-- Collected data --
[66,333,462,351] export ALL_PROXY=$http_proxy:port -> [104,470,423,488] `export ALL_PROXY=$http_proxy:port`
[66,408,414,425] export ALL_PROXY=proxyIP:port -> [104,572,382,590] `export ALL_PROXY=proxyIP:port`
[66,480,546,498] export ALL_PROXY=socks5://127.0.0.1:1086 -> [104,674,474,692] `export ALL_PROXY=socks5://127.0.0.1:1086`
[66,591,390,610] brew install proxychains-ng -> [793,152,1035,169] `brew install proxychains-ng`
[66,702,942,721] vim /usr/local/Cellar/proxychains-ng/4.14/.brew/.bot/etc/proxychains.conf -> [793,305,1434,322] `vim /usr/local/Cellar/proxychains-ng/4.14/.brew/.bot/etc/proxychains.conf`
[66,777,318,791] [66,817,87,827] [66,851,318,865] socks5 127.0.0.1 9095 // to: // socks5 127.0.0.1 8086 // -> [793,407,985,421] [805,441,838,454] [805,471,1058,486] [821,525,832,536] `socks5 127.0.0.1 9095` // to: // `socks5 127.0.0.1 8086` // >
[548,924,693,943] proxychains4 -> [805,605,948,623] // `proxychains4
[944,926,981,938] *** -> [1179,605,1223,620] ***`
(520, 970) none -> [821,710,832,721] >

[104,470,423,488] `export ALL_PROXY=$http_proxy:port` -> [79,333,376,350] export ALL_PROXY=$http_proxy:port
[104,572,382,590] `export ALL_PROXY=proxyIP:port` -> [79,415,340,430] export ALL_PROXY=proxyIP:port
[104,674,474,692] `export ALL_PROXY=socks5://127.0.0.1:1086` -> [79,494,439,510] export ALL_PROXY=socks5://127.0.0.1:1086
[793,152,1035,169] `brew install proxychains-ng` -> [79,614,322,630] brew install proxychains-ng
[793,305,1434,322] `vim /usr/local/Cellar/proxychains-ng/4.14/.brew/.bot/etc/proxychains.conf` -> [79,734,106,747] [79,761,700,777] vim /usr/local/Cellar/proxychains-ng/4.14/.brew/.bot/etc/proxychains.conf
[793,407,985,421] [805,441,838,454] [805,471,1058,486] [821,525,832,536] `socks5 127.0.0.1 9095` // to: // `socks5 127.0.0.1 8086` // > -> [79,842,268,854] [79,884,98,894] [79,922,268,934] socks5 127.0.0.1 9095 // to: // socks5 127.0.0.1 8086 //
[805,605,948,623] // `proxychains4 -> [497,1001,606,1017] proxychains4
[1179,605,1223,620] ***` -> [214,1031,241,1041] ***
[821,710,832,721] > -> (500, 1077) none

-- EXERCISE AIM --
Write out exactly the lines that run from the one containing "-> [497,1001,606,1017] proxychains4" to the end of the records, both end lines included.

-- TASK OUTPUT --
[805,605,948,623] // `proxychains4 -> [497,1001,606,1017] proxychains4
[1179,605,1223,620] ***` -> [214,1031,241,1041] ***
[821,710,832,721] > -> (500, 1077) none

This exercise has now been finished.